Display a frequency histogram of the values as shown on the spreadsheet. (See instructions in the spreadsheet for this unbelievably clunky aspect of Excel.) With bigger and bigger sample sizes, the frequency histogram looks more and more like a classic normal distribution. What is a normal distribution, anyway? Just another one of those incredible manifestations of the laws of nature, which here make most variables have the same expected shape for their sampling distribution: their distribution of values. What's also incredible is that someone worked out its equation. Of course, real variables do not have perfect normal distributions, but they don't have to for statistical analyses.
Now for something more advanced... Derive the sample mean, sample SD and sample size using the AVERAGE, STDEV and COUNT functions. Click the cursor in a blank cell somewhere, then hit Ctrl-D a few times and watch what happens to the sample values. What you are seeing is sampling variation. Notice how the sample values hover around the population value.

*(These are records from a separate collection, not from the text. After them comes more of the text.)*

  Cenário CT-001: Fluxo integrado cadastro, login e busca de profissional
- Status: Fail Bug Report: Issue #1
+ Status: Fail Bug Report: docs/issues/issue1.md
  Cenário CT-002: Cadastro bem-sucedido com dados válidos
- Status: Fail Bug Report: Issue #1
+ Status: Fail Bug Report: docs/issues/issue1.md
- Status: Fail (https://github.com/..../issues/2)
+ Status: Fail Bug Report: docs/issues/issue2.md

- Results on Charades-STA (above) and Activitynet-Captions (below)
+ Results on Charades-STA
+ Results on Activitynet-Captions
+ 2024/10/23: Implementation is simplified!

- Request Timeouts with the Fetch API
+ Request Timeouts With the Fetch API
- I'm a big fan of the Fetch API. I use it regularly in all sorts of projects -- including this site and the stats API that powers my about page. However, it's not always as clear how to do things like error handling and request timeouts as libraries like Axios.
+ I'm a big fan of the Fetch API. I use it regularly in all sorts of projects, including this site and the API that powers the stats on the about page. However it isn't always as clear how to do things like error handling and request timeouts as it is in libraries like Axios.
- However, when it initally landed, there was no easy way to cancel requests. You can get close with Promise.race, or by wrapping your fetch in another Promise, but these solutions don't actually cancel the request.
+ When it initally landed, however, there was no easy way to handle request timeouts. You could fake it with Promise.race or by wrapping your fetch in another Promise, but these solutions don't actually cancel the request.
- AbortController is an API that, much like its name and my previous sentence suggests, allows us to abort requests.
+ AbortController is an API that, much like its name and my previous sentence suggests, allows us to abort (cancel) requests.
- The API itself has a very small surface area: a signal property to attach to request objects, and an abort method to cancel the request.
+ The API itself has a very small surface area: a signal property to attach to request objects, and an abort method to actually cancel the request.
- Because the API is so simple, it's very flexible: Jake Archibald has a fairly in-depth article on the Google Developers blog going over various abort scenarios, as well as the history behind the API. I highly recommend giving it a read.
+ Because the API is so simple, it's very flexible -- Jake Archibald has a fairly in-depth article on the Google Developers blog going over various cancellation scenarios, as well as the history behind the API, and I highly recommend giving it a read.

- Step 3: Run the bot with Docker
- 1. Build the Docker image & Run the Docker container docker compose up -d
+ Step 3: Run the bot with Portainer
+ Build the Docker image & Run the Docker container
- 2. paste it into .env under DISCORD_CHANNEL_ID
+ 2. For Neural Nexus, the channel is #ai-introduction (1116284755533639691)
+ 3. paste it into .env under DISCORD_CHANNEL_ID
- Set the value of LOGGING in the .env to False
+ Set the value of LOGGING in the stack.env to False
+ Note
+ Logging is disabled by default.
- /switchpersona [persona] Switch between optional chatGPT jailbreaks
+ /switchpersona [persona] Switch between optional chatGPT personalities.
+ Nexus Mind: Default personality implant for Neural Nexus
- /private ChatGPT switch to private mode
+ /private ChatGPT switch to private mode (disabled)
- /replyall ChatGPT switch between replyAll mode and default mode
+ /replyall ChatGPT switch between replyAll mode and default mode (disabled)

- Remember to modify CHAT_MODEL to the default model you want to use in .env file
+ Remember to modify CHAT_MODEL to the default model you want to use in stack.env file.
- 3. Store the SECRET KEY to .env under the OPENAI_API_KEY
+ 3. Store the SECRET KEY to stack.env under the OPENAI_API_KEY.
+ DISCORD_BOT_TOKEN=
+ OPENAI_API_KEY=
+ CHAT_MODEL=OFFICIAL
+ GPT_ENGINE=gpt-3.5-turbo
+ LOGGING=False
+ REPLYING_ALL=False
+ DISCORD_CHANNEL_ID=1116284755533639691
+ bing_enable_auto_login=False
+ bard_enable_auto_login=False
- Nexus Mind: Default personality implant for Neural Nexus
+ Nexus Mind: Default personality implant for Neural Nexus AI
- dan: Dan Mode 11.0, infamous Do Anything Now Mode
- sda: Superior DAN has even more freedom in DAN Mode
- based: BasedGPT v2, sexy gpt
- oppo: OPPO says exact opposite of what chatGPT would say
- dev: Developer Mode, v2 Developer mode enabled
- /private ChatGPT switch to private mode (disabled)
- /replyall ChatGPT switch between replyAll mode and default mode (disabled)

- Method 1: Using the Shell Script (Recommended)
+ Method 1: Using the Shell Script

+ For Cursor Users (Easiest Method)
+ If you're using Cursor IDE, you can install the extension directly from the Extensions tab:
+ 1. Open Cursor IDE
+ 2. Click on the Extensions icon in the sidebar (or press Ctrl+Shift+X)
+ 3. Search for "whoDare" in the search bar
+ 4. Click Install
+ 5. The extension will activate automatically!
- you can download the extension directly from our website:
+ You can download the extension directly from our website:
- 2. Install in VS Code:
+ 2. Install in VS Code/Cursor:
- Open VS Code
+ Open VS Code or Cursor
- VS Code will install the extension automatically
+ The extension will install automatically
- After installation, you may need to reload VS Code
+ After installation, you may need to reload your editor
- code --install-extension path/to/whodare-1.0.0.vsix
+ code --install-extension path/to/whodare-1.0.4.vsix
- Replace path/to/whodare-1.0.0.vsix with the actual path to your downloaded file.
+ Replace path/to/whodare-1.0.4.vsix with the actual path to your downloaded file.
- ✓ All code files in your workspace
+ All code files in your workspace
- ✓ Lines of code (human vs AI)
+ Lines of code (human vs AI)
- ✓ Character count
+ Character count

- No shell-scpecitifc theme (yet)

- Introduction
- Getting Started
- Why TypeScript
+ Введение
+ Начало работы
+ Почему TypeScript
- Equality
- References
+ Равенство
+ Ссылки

Finally, some really advanced statistics… Create a confidence interval (or confidence limits) for the mean and for the SD. A confidence interval represents an inference or conclusion about the population or huge-sample value of a statistic. When you publish a 90% (say) confidence interval for a statistic, you are saying to the world: "I did this study with a sample, so I can't be sure about the true or population value, but if I were to do the study with a huge sample, the value of the statistic would probably fall in here; by probably I mean there's a 90% chance."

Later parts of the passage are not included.